***** Supplied information
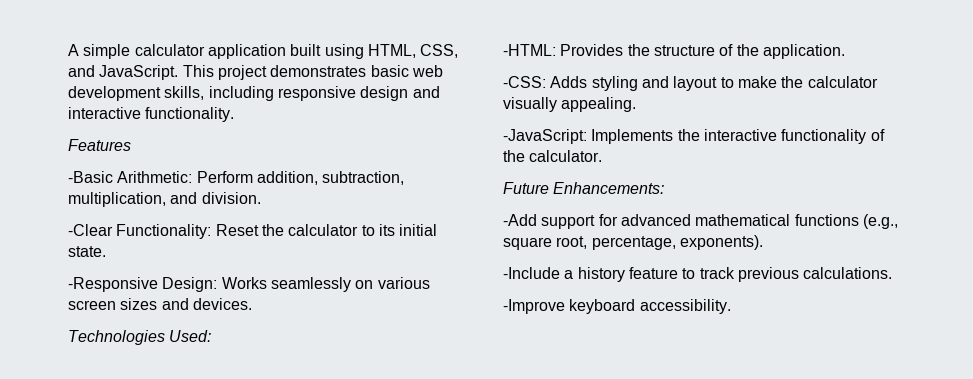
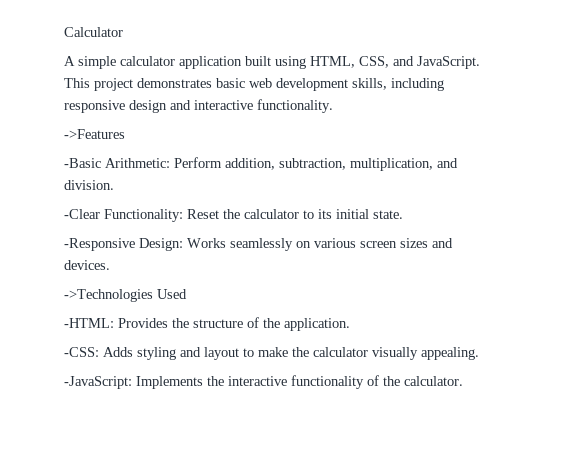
+ Calculator
- Features
+ ->Features
- Technologies Used:
+ ->Technologies Used
- Future Enhancements:
- -Add support for advanced mathematical functions (e.g., square root, percentage, exponents).
- -Include a history feature to track previous calculations.
- -Improve keyboard accessibility.

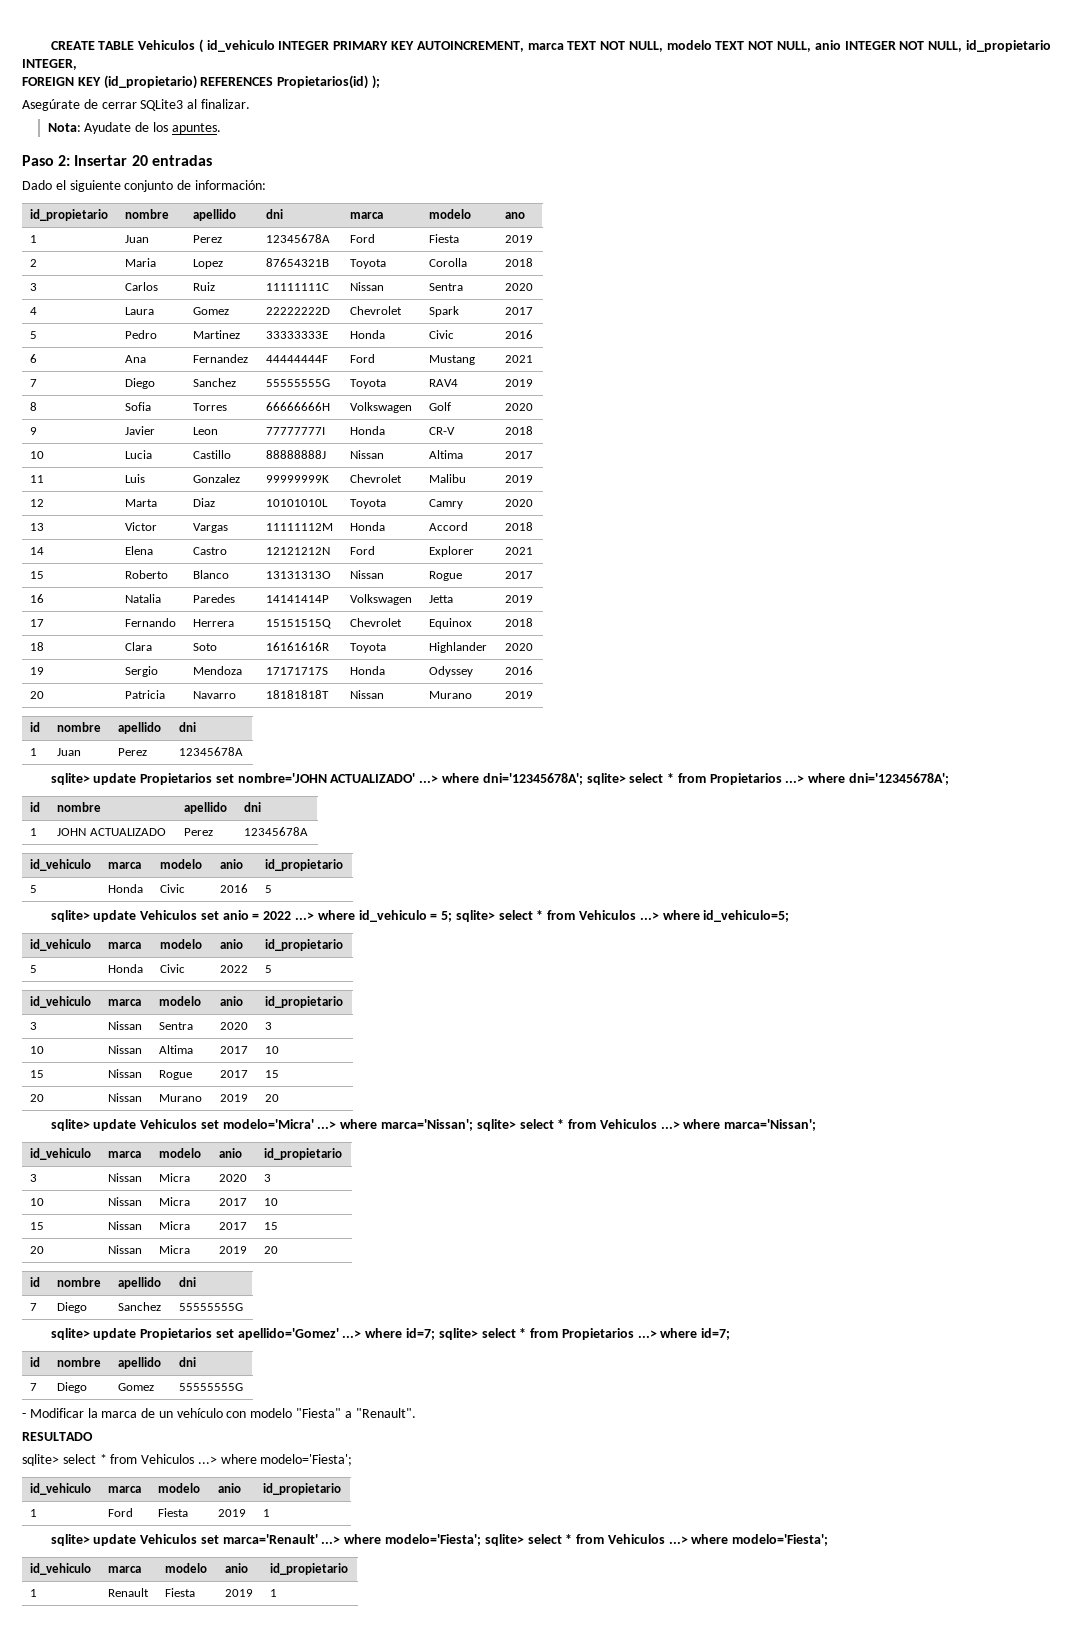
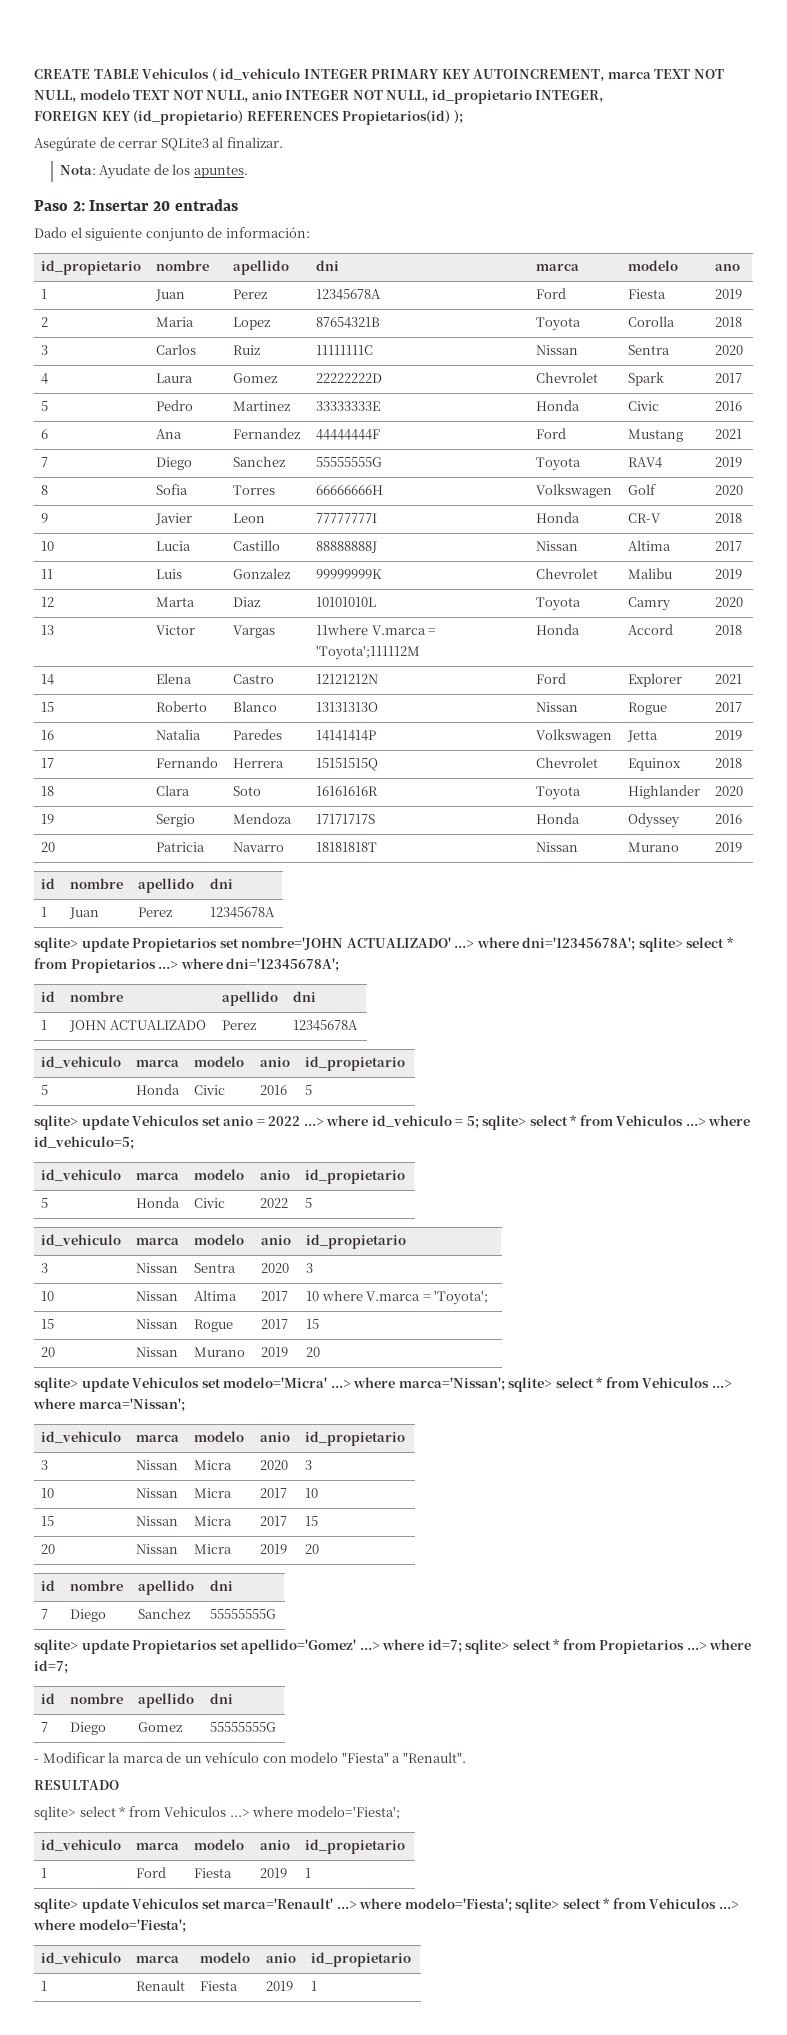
- 13 | Victor | Vargas | 11111112M | Honda | Accord | 2018
+ 13 | Victor | Vargas | 11where V.marca = 'Toyota';111112M | Honda | Accord | 2018
- 10 | Nissan | Altima | 2017 | 10
+ 10 | Nissan | Altima | 2017 | 10 where V.marca = 'Toyota';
**********
▶ [Directions for this task] In the material above, find the lines that contain "Toyota" and show them.

▶ [Completed task]
+ 13 | Victor | Vargas | 11where V.marca = 'Toyota';111112M | Honda | Accord | 2018
+ 10 | Nissan | Altima | 2017 | 10 where V.marca = 'Toyota';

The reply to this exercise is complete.